The Fire Insurance Co. appeals from a judgment for $35,000.00 against it in favor of Dr. and Mrs. Woodruff. The issues on which the case was tried in the district court are succinctly stated in the order on pretrial hearing as follows:

“It was agreed by all of the parties that the following are all of the issues in controversy in this cause:
“Plaintiffs claim of defendant the sum of $42,800 under a policy of fire insurance issued to them by defendant against direct loss and damage by fire of their dwelling house for the term of two years from October 1, 1966. Plaintiffs contend that on October 3, 1967, such dwelling house was damaged directly by fire in the amount complained of.
“Defendant insists that on the occasion of such fire the subject matter of insurance had ceased to exist. It contends that prior to the fire plaintiffs had negotiated a sale of their land and dwelling house to the City of Anniston for the purpose of constructing a school thereon; that in such contract plaintiffs had reserved an option to remove such dwelling house from the land whereon it was situated to a different location; that on the occasion of such fire their house, pursuant to the exercise of such option, was being demolished with the announced intention of reconstructing it on another lot owned by plaintiffs; that on the date of the fire plaintiffs had no insurable interest in the house being demolished as a dwelling house, and that the hazard was increased by the process of demolition.
“In reply, relying upon principles of waiver and estoppel, plaintiffs insist that they advised a general agent of defendant of their intention to dismantle the house and remove it to another location, who in turn advised plaintiffs that the policy of insurance was effective to cover such house during the process of demolition and removal and that no other insurance was needed by them until such house had been reconstructed.
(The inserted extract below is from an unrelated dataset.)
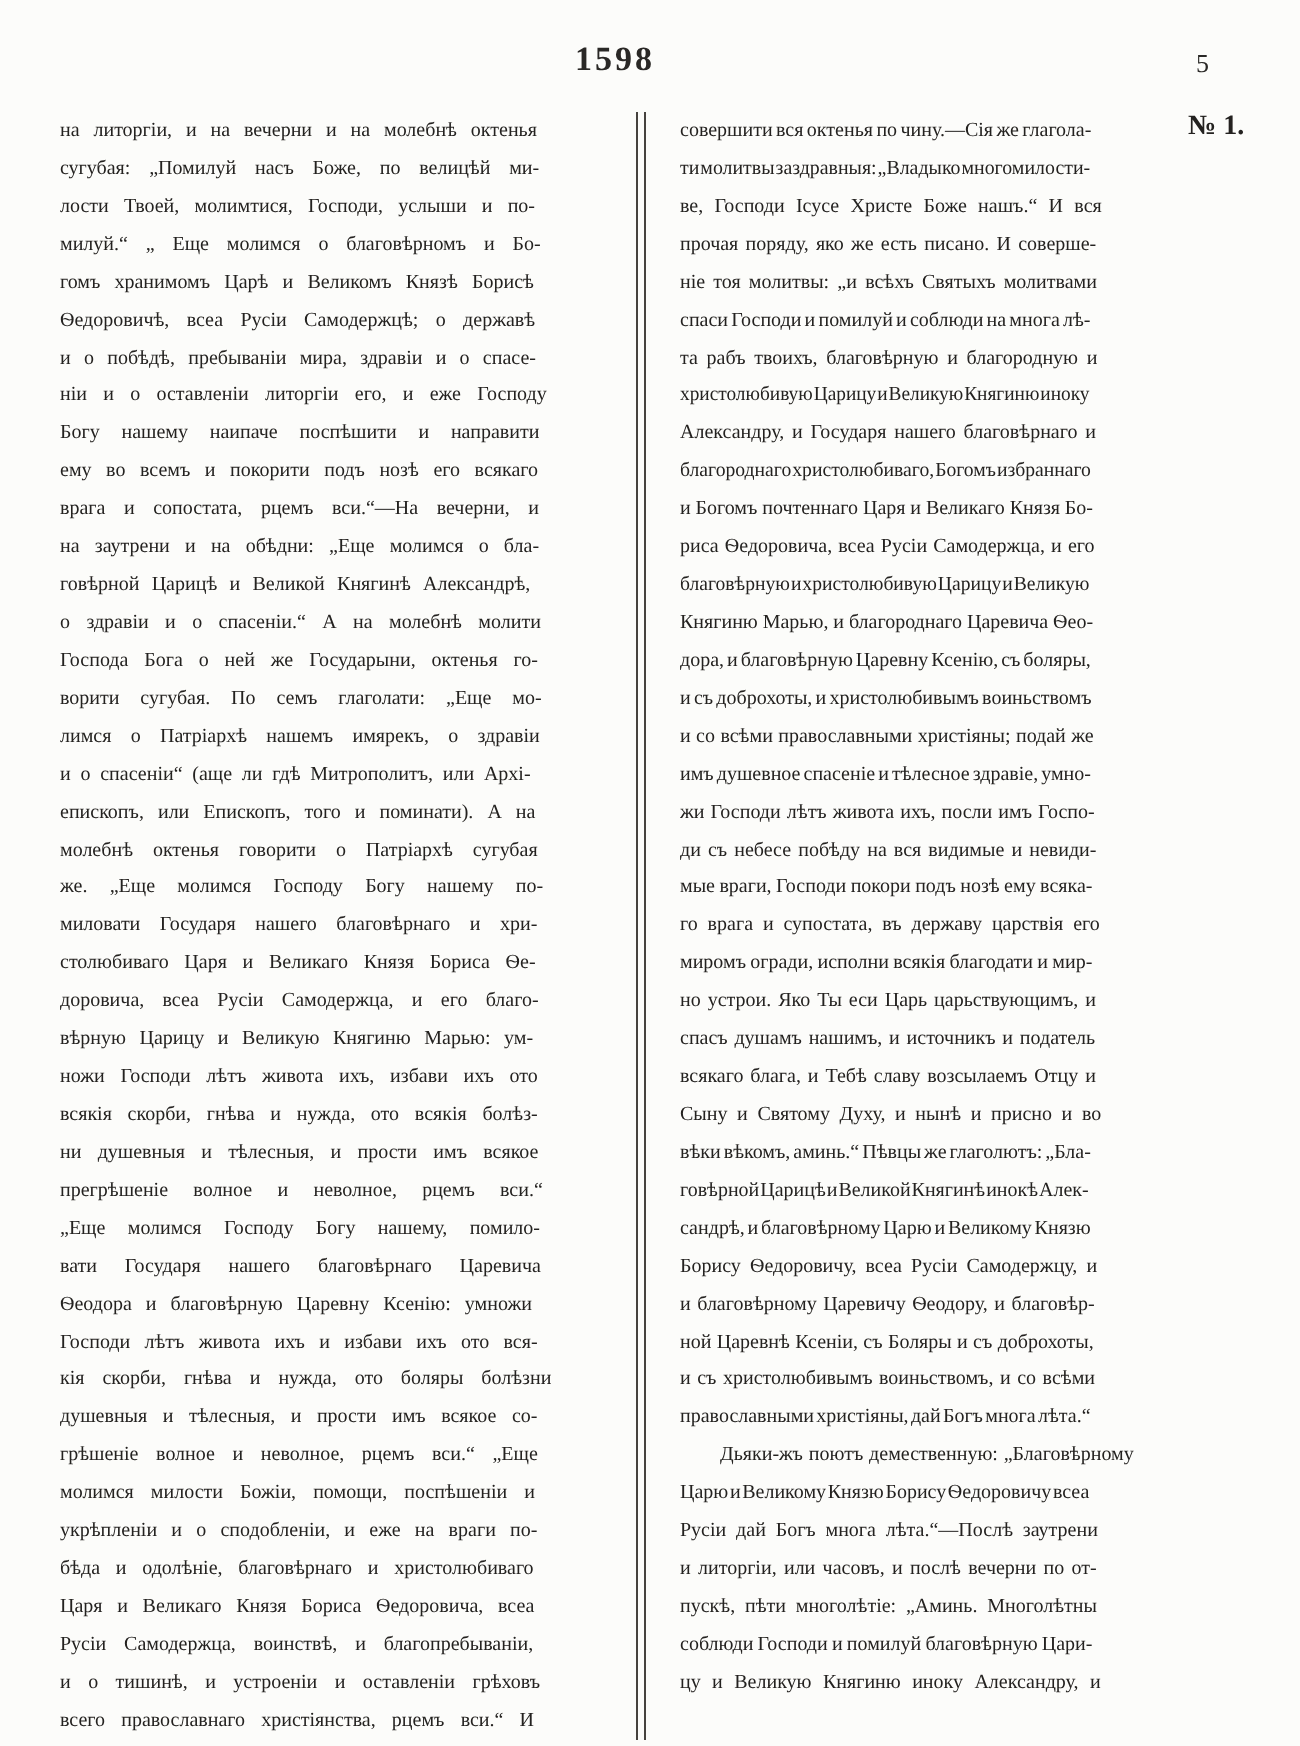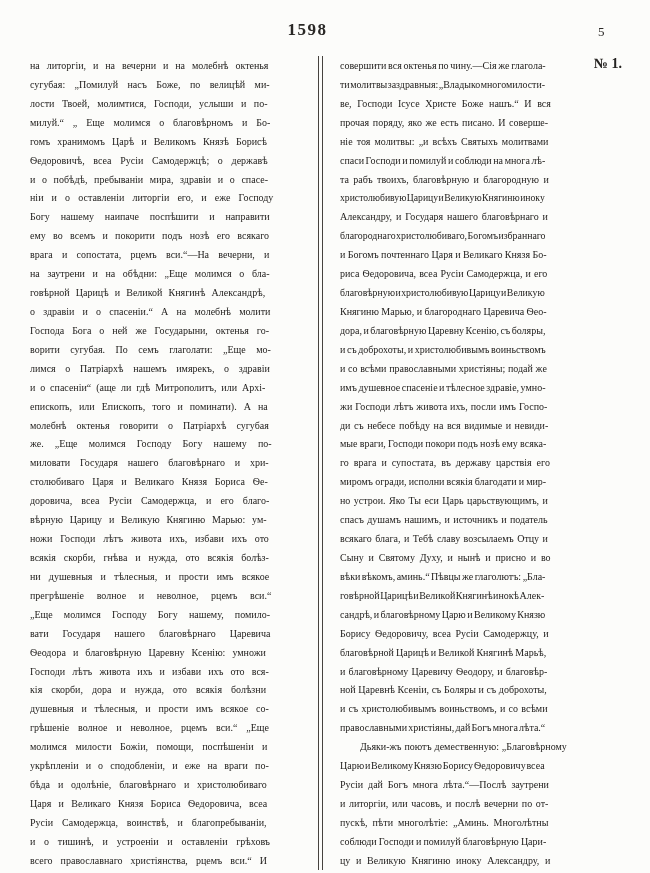"благовѣрной Царицѣ и Великой Княгинѣ" div.line { html: <div><span>благовѣрной Царицѣ и Великой Княгинѣ Марьѣ,</span></div> -> none }
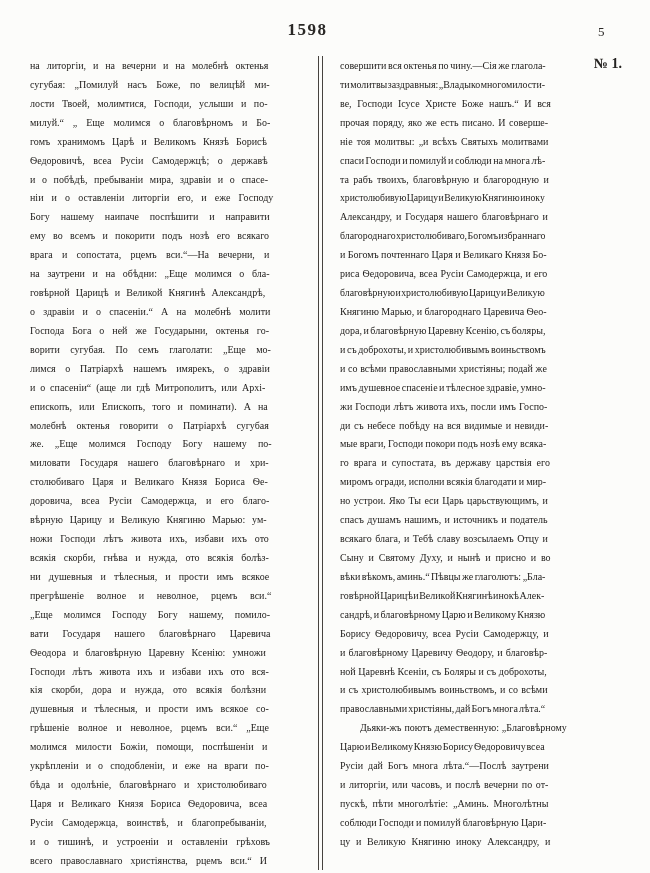"кія скорби, дора и нужда," span { text: дора и нужда, ото всякія -> гнѣва и нужда, ото боляры }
At the pretrial conference the court advised counsel of the tentative opinion that under the foregoing facts the subject matter of insurance as a dwelling house was in existence at the time of the fire; that plaintiffs had an insurable interest therein, and that the measure of damages under the policy sued on would be the fair market value of such house immediately before it was damaged by fire less the cost of dismantling and reconstructing it.”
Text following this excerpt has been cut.